Object-recognition systems are beginning to get pretty good — and in the case of Facebook’s face-recognition algorithms, frighteningly good.
But object-recognition systems are typically trained on millions of visual examples, which is a far cry from how humans learn. Show a human two or three pictures of an object, and he or she can usually identify new instances of it.
Four years ago, Tomaso Poggio’s group at MIT’s McGovern Institute for Brain Research began developing a new computational model of visual representation, intended to reflect what the brain actually does. And in a forthcoming issue of the journal Theoretical Computer Science, the researchers prove that a machine-learning system based on their model could indeed make highly reliable object discriminations on the basis of just a few examples.

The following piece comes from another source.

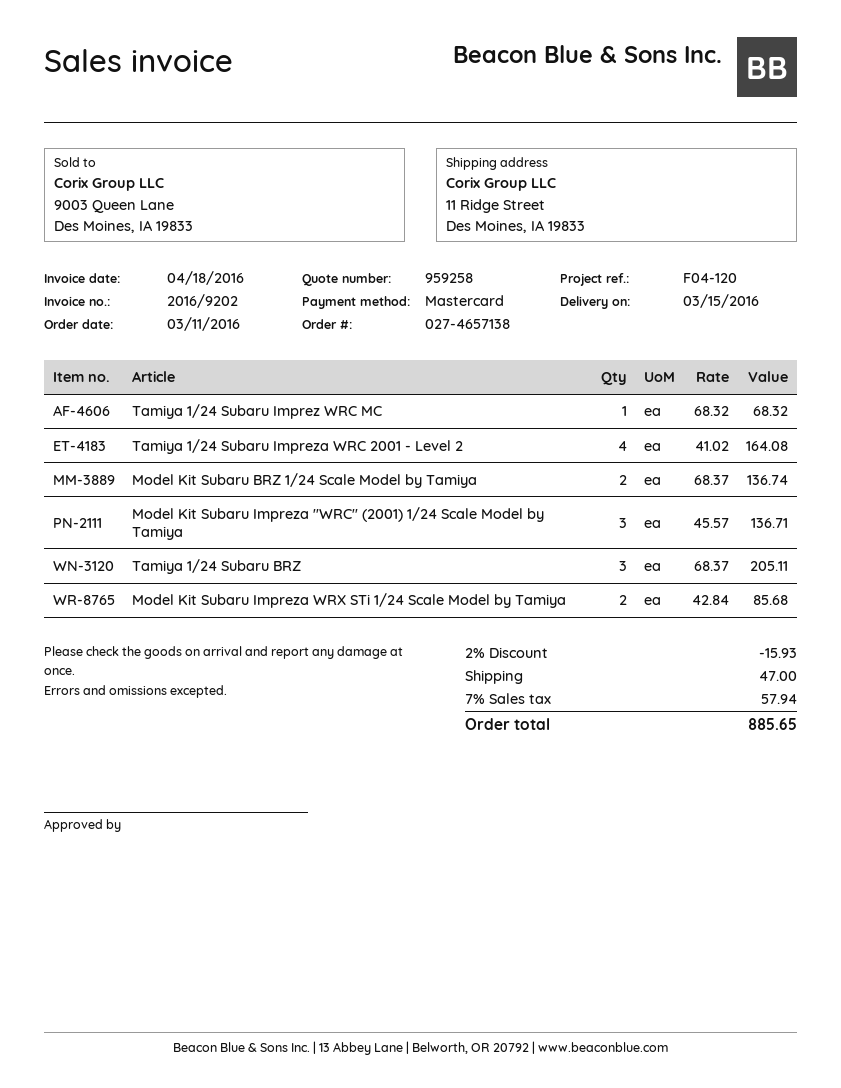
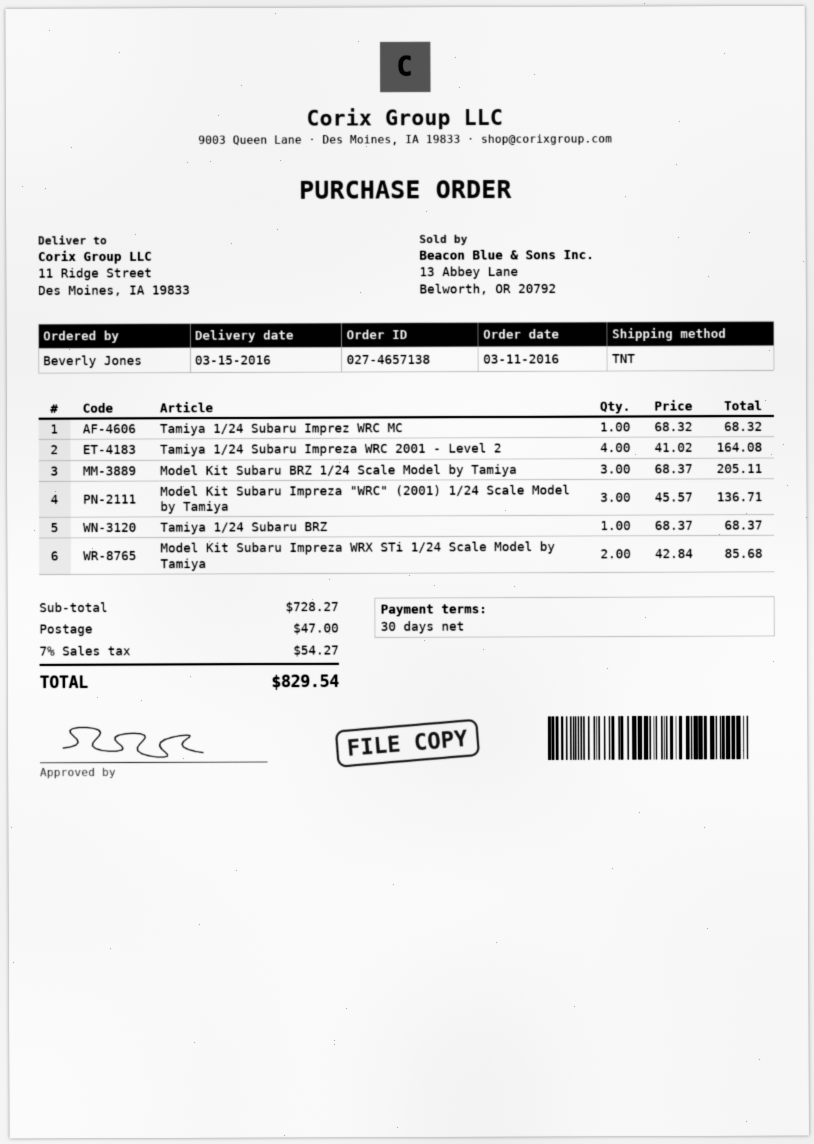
Model Kit Subaru BRZ 1/24 Scale Model by Tamiya: 2 x 68.37 = 136.74 -> 3 x 68.37 = 205.11
Tamiya 1/24 Subaru BRZ: 3 x 68.37 = 205.11 -> 1 x 68.37 = 68.37
discount: 2% = 15.93 -> none
tax: 7% = 57.94 -> 7% = 54.27
total: 885.65 -> 829.54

In both that paper and another that appeared in October in PLOS Computational Biology, they also show that aspects of their model accord well with empirical evidence about how the brain works.
“If I am given an image of your face from a certain distance, and then the next time I see you, I see you from a different distance, the image is quite different, and simple ways to match it don’t work,” says Poggio, the Eugene McDermott Professor in the Brain Sciences in MIT’s Department of Brain and Cognitive Sciences. “In order solve this, you either need a lot of examples — I need to see your face not only in one position but in all possible positions — or you need an invariant representation of an object.”
An invariant representation of an object is one that’s immune to differences such as size, location, and rotation within the lane. Computer vision researchers have proposed several techniques for invariant object representation, but Poggio’s group had the further challenge of finding an invariant representation that was consistent with what we know about the brain’s machinery.